- [INPUT DATA]:

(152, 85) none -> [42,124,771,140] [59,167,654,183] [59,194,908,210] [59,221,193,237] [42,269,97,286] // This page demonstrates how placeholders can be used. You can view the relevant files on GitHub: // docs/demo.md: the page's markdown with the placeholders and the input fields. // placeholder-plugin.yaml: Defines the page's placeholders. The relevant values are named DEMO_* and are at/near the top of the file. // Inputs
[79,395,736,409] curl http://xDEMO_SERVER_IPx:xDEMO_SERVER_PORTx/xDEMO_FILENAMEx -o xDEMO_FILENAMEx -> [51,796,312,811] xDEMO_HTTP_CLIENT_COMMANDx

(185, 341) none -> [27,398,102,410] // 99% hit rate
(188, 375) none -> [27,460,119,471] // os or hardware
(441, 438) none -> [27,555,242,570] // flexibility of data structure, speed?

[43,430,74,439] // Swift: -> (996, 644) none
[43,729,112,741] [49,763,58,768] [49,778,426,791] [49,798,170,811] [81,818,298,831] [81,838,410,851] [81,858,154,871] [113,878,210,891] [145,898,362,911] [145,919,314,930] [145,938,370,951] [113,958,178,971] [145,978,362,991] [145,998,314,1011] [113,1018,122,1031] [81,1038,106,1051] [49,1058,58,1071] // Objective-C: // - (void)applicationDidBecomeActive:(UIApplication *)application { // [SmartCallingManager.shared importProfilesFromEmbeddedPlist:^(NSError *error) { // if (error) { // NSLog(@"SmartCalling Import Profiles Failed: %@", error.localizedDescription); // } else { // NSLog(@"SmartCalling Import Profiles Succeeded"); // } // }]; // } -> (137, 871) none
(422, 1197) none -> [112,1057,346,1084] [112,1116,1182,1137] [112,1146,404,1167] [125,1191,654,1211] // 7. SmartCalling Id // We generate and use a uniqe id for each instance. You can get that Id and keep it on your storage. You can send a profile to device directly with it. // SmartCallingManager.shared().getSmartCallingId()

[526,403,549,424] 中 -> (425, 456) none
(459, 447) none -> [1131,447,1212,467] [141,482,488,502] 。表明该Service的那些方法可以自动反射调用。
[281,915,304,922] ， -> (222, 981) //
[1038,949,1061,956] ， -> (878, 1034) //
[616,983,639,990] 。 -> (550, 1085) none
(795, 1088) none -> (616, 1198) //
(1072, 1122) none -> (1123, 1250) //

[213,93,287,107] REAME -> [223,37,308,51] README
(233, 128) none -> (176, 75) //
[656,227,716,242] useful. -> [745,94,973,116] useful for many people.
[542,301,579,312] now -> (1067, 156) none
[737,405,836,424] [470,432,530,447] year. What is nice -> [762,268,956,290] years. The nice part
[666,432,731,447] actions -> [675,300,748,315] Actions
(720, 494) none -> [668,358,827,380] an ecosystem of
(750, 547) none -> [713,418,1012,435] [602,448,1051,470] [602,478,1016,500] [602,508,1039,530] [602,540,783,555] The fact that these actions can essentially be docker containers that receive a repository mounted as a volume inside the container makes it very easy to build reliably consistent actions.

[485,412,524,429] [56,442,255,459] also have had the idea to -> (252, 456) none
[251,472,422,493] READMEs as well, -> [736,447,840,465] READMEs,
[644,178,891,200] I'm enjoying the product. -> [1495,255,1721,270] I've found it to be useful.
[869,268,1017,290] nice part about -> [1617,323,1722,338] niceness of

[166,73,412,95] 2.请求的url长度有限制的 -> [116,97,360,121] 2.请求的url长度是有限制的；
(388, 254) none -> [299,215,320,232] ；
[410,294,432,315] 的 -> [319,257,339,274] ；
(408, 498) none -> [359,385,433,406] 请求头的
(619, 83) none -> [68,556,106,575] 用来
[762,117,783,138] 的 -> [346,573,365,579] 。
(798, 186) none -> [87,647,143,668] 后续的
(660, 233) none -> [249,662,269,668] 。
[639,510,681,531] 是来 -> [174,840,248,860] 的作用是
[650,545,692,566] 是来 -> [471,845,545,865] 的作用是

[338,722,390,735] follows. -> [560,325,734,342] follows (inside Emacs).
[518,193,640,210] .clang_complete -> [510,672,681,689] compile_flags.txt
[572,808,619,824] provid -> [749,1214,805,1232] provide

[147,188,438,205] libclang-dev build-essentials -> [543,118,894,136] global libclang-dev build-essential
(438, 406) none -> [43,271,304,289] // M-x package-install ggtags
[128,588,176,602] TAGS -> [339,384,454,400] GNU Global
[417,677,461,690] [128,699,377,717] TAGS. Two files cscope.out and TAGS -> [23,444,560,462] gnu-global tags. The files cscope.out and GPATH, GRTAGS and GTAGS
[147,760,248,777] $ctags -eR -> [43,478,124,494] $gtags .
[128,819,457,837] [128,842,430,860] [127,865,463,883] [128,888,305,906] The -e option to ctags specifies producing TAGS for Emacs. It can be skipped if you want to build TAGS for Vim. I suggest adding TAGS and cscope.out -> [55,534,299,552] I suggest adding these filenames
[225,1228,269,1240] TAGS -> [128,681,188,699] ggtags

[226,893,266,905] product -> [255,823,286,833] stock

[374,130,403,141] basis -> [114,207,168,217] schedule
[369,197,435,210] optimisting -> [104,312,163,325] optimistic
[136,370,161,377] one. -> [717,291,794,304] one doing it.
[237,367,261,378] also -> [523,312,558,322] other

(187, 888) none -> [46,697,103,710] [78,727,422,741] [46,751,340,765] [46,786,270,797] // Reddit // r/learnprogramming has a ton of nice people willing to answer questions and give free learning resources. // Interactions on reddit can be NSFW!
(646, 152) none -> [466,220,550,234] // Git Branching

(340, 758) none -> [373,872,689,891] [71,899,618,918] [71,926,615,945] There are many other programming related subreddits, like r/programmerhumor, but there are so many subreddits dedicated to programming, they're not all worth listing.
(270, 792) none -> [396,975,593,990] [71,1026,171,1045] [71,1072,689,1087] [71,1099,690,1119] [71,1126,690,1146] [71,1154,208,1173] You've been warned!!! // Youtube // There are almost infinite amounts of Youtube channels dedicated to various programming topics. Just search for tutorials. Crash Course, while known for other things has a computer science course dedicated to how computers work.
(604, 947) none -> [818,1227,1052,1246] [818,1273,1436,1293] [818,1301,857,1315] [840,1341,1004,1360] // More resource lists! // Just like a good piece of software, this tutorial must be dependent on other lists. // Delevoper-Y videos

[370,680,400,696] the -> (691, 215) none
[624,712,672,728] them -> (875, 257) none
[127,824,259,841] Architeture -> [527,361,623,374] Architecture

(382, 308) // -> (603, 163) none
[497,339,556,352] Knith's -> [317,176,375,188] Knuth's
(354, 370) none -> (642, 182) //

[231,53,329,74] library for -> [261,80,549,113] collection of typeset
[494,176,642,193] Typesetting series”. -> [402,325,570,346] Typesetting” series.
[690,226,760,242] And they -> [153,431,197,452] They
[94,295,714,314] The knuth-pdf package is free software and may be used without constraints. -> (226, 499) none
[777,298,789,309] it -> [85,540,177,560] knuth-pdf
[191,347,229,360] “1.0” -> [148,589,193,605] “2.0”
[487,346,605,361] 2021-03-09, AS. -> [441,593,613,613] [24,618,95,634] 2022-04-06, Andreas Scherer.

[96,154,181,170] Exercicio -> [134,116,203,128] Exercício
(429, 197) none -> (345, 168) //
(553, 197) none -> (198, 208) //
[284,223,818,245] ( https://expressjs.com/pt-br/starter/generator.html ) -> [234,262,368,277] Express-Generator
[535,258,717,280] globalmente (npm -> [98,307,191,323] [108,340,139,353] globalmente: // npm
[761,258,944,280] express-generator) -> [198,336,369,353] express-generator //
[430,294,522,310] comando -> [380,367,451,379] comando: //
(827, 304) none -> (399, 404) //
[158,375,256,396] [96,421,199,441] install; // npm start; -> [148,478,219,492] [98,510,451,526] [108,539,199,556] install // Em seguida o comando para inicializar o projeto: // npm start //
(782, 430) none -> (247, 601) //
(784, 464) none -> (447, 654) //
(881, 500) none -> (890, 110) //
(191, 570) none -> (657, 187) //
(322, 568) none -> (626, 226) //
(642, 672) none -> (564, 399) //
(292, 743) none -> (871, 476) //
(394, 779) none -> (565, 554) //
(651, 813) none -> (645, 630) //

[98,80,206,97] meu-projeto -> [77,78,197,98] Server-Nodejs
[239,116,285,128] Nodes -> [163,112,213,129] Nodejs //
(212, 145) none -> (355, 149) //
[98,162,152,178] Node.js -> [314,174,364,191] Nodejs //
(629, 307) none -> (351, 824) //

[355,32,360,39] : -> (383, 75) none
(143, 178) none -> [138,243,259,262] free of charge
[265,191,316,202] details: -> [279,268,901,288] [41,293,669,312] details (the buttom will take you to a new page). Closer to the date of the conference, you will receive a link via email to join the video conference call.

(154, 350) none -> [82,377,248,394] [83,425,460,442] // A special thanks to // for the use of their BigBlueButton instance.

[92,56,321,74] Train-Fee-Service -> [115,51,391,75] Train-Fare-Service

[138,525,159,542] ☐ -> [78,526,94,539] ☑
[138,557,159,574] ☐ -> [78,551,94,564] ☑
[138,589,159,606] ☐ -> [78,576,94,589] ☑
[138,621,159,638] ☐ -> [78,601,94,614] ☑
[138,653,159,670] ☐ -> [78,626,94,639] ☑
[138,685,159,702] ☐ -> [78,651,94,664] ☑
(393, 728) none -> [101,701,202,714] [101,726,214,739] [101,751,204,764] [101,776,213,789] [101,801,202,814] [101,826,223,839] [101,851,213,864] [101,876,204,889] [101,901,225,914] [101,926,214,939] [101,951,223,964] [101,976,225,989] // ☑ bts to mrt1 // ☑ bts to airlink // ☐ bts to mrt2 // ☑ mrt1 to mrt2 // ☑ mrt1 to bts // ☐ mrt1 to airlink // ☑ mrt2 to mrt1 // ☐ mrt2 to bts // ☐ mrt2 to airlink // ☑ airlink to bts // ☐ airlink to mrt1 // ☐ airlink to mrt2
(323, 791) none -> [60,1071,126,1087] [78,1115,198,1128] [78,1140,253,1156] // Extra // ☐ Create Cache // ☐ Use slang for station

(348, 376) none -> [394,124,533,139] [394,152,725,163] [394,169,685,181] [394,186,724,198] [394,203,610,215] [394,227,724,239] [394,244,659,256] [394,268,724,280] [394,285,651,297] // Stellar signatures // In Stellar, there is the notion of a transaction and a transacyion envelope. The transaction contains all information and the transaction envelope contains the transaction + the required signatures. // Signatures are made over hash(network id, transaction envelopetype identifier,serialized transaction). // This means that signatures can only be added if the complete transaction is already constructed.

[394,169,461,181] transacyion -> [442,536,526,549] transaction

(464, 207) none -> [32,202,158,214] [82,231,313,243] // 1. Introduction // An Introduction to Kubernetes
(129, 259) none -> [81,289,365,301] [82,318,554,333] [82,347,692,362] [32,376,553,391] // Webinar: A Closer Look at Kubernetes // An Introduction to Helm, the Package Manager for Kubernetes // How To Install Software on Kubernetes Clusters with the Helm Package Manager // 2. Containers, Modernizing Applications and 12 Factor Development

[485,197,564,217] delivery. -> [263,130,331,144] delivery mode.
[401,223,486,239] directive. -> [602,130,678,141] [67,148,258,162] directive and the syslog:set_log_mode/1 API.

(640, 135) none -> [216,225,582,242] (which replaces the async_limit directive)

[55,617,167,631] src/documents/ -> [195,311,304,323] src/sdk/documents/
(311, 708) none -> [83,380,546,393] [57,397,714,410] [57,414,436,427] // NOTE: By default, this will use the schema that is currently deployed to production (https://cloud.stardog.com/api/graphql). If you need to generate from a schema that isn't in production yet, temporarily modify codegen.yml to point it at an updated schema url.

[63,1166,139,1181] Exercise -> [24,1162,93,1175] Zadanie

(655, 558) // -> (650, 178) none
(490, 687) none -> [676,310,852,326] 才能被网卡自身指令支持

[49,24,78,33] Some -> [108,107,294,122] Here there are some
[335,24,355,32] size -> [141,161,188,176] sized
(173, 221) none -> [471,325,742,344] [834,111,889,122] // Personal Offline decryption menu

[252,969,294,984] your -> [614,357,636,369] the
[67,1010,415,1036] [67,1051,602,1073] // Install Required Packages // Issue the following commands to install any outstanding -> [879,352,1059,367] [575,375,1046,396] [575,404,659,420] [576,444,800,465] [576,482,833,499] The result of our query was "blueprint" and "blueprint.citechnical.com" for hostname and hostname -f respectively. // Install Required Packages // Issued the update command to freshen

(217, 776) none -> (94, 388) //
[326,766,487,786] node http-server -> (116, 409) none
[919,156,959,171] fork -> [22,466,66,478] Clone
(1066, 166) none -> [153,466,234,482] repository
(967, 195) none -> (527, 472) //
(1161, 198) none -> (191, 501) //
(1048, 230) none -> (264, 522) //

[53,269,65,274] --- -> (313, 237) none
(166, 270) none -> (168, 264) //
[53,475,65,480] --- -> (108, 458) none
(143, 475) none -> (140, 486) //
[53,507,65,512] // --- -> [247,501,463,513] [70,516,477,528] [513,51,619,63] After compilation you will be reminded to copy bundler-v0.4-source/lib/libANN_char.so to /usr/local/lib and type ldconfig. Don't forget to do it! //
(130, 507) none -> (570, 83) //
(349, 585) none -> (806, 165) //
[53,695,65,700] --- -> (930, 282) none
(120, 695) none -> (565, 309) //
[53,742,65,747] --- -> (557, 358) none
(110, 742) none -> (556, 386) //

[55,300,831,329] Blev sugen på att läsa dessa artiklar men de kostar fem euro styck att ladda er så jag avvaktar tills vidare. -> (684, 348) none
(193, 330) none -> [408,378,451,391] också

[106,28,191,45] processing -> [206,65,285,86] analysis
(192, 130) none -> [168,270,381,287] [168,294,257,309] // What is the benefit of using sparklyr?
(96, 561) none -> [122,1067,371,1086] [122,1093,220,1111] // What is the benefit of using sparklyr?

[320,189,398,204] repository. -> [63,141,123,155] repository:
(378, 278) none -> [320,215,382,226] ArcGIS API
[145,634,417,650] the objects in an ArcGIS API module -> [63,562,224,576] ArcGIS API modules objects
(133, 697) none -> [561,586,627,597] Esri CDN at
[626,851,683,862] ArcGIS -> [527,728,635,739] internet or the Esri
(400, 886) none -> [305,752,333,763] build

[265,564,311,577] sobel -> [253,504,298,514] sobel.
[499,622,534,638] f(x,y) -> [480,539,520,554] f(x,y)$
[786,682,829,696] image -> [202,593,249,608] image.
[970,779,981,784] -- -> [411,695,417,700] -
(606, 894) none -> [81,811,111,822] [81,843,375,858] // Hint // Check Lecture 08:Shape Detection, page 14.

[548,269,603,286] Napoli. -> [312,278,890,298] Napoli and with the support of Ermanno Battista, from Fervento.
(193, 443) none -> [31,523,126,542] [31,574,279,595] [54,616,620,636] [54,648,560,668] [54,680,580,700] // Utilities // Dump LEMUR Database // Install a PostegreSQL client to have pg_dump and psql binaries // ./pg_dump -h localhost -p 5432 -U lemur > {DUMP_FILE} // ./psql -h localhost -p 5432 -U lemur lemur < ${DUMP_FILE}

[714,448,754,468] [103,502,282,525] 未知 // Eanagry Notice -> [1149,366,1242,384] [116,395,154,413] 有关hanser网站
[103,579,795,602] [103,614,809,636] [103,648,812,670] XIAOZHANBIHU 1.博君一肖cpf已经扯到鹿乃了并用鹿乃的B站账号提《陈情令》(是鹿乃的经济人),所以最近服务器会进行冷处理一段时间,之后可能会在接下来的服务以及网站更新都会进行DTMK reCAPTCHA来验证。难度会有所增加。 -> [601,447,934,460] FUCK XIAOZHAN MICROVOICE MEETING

- [TRY IT]:
Your answer should be the lines above from the one containing "(655, 558) // -> (650, 178) none" through the one containing "(173, 221) none", copied exactly and with both ends kept.

- [OUTPUT FOR THIS TASK]:
(655, 558) // -> (650, 178) none
(490, 687) none -> [676,310,852,326] 才能被网卡自身指令支持

[49,24,78,33] Some -> [108,107,294,122] Here there are some
[335,24,355,32] size -> [141,161,188,176] sized
(173, 221) none -> [471,325,742,344] [834,111,889,122] // Personal Offline decryption menu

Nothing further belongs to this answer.